Telephone coaching for parents of children with asthma: impact and lessons learned.

Arch Pediatr Adolesc Med 2010 Jul;164(7):625-30

Department of Medicine, Washington University School of Medicine, 660 S Euclid Ave, St Louis, MO 63110, USA.

Objective: To determine whether an asthma coaching program can improve parent and child asthma-related quality of life (QOL) and reduce urgent care events.

Design: Randomized controlled trial of usual care vs usual care with coaching. Comparisons were made between groups using mixed models.

Setting: A Midwest city.

Participants: A community-based sample of 362 families with a child aged 5 to 12 years with persistent asthma.

Intervention: A 12-month structured telephone coaching program in which trained coaches provided education and support to parents for 4 key asthma management behaviors.
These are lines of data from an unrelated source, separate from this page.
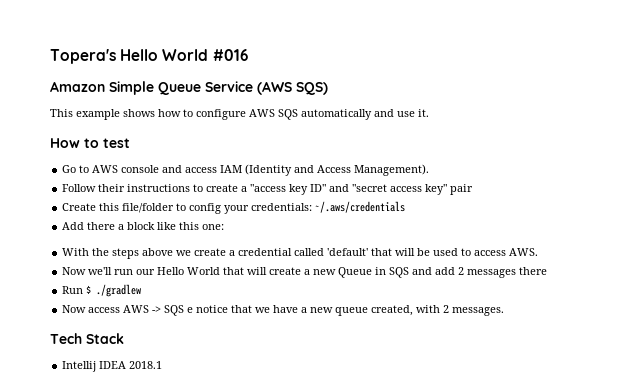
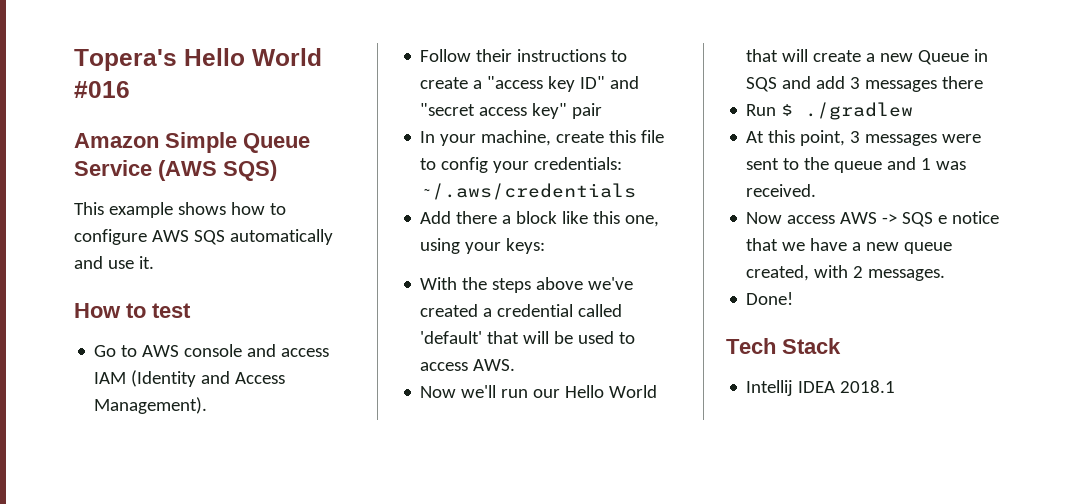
- Create this file/folder to config your credentials: ~/.aws/credentials
+ In your machine, create this file to config your credentials: ~/.aws/credentials
- Add there a block like this one:
+ Add there a block like this one, using your keys:
- With the steps above we create a credential called 'default' that will be used to access AWS.
+ With the steps above we've created a credential called 'default' that will be used to access AWS.
- Now we'll run our Hello World that will create a new Queue in SQS and add 2 messages there
+ Now we'll run our Hello World that will create a new Queue in SQS and add 3 messages there
+ At this point, 3 messages were sent to the queue and 1 was received.
+ Done!

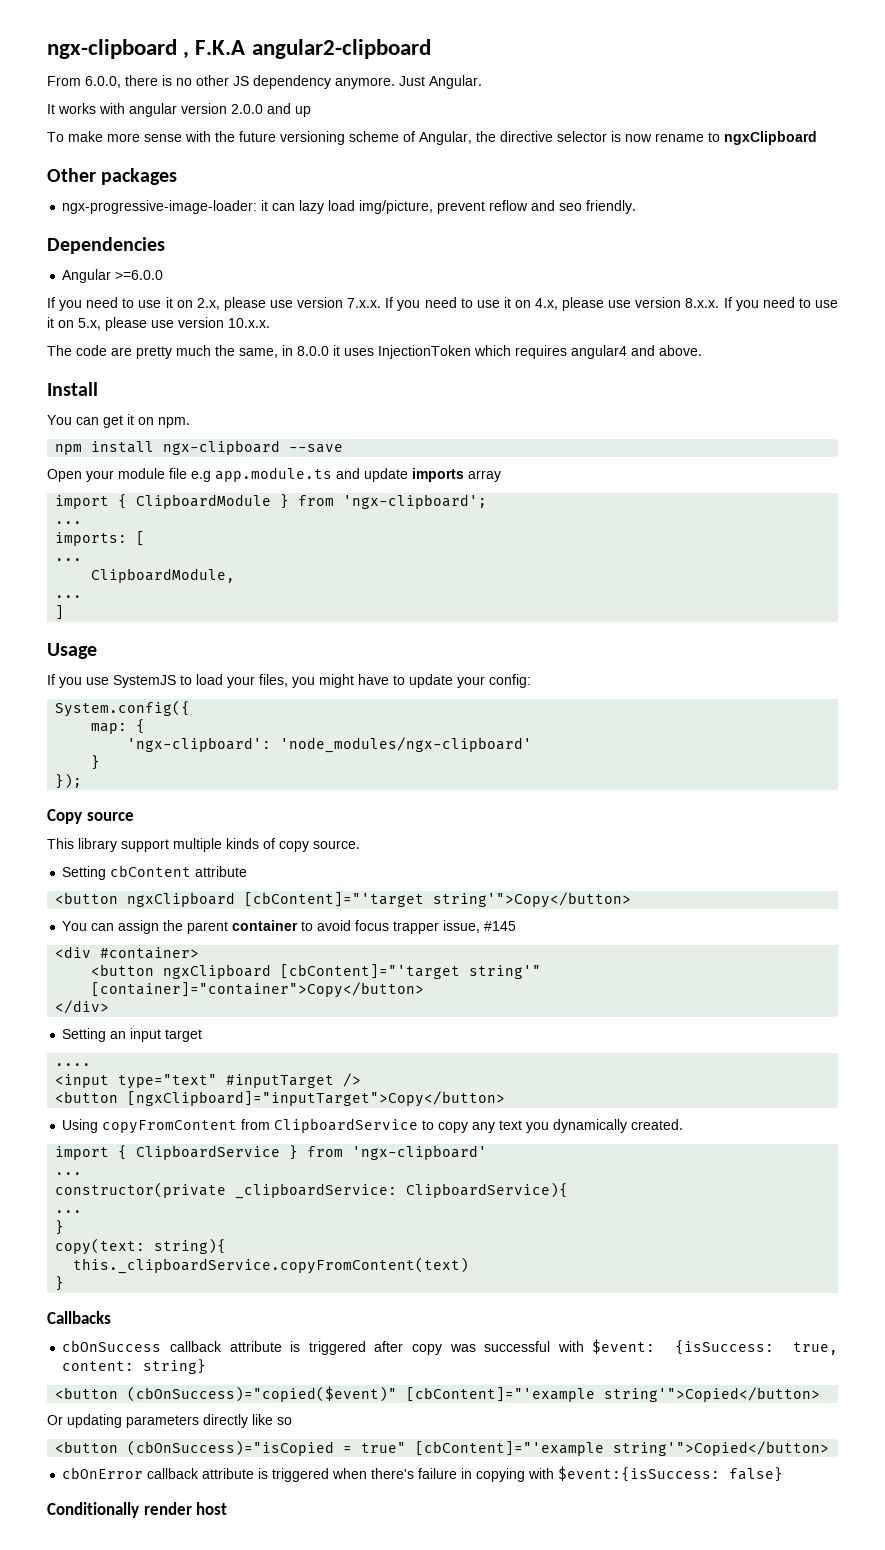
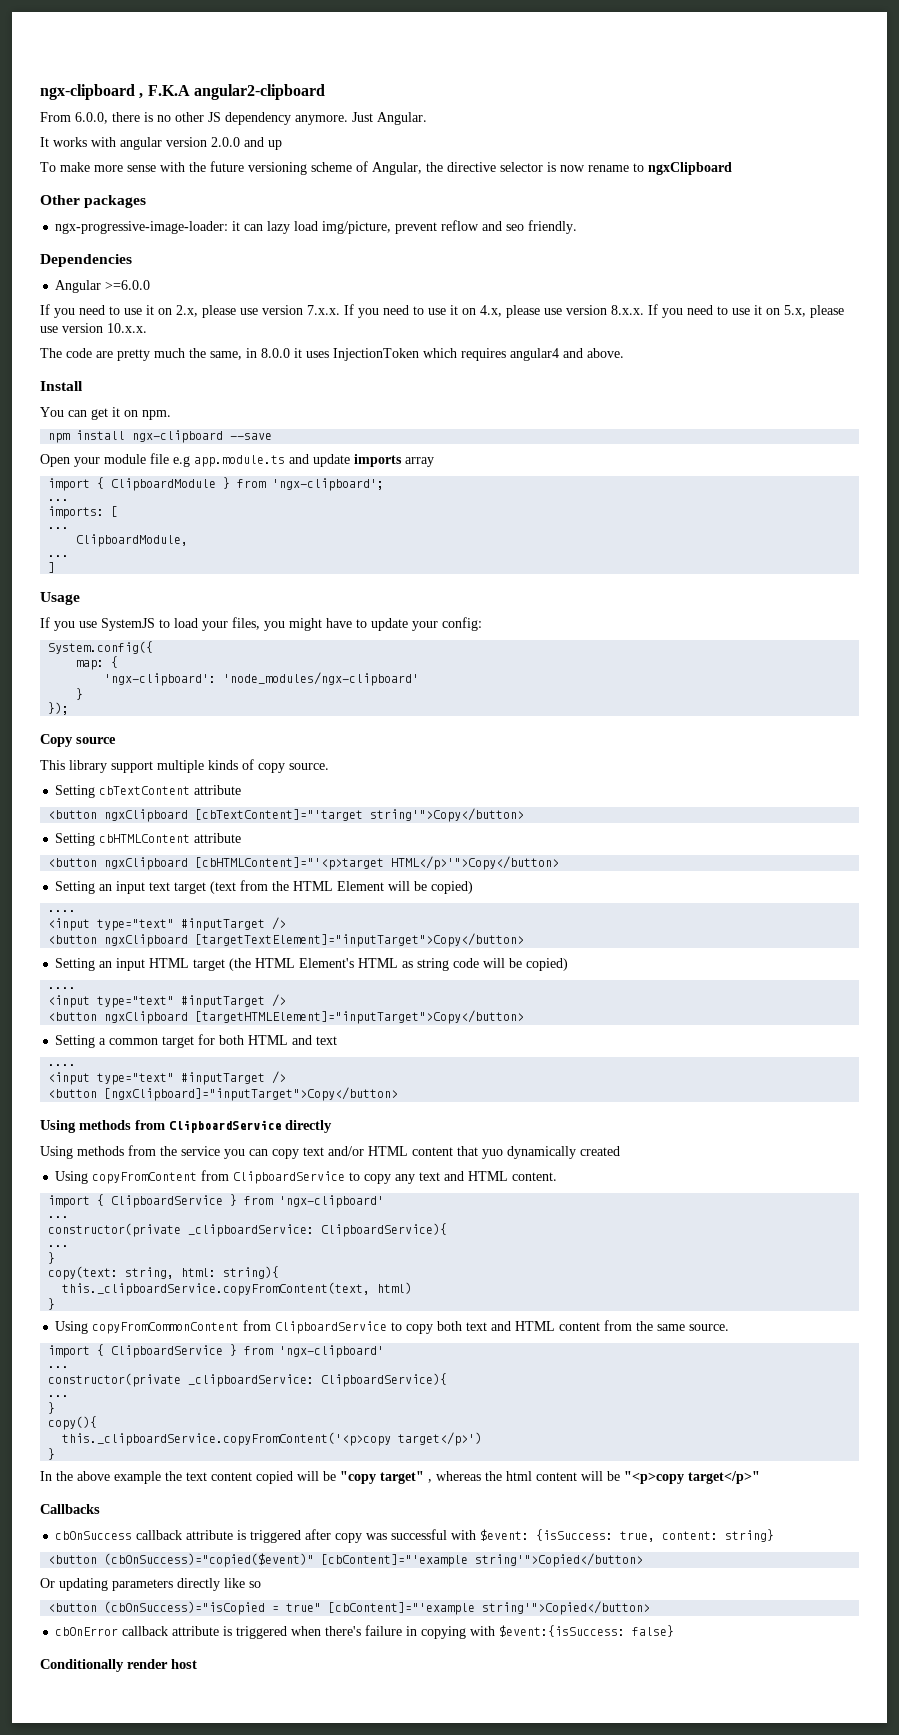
- Setting cbContent attribute
- <button ngxClipboard [cbContent]="'target string'">Copy</button>
+ Setting cbTextContent attribute
+ <button ngxClipboard [cbTextContent]="'target string'">Copy</button>
- You can assign the parent container to avoid focus trapper issue, #145
- <div #container>
- <button ngxClipboard [cbContent]="'target string'" [container]="container">Copy</button>
- </div>
- Setting an input target
+ Setting cbHTMLContent attribute
+ <button ngxClipboard [cbHTMLContent]="'<p>target HTML</p>'">Copy</button>
+ Setting an input text target (text from the HTML Element will be copied)
+ ....
+ <input type="text" #inputTarget />
+ <button ngxClipboard [targetTextElement]="inputTarget">Copy</button>
+ Setting an input HTML target (the HTML Element's HTML as string code will be copied)
+ ....
+ <input type="text" #inputTarget />
+ <button ngxClipboard [targetHTMLElement]="inputTarget">Copy</button>
+ Setting a common target for both HTML and text
+ Using methods from ClipboardService directly
+ Using methods from the service you can copy text and/or HTML content that yuo dynamically created
- Using copyFromContent from ClipboardService to copy any text you dynamically created.
+ Using copyFromContent from ClipboardService to copy any text and HTML content.
- copy(text: string){
+ copy(text: string, html: string){
- this._clipboardService.copyFromContent(text)
+ this._clipboardService.copyFromContent(text, html)
  }
+ Using copyFromCommonContent from ClipboardService to copy both text and HTML content from the same source.
+ import { ClipboardService } from 'ngx-clipboard'
+ ...
+ constructor(private _clipboardService: ClipboardService){
+ ...
+ }
+ copy(){
+ this._clipboardService.copyFromContent('<p>copy target</p>')
+ }
+ In the above example the text content copied will be "copy target" , whereas the html content will be "<p>copy target</p>"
Main Outcome Measures: Parental and child QOL measured with a validated, interview-administered, 7-point instrument and urgent care events in a year (unscheduled office visits, after-hours calls, emergency department visits, or hospitalizations) determined by record audit.

Results: Parental asthma-related QOL scores improved by an average of 0.67 units (95% confidence interval [CI], 0.49 to 0.84) in the intervention group and 0.28 units (95% CI, 0.10 to 0.46) in the control group. The difference between study groups was statistically significant (difference, 0.38; 95% CI, 0.14 to 0.63). No between-group difference was found in the change in the child's QOL (difference, -0.17; 95% CI, -0.47 to 0.12) or in the mean number of urgent care events per year (difference, 1.15; 95% CI, 0.82 to 1.61). The proportion of children with very poorly controlled asthma in the intervention group decreased compared with the control group (difference, 0.34; 95% CI, 0.21 to 0.48).

Conclusions: A telephone coaching program can improve parental QOL and can be implemented without additional physician training or practice redesign.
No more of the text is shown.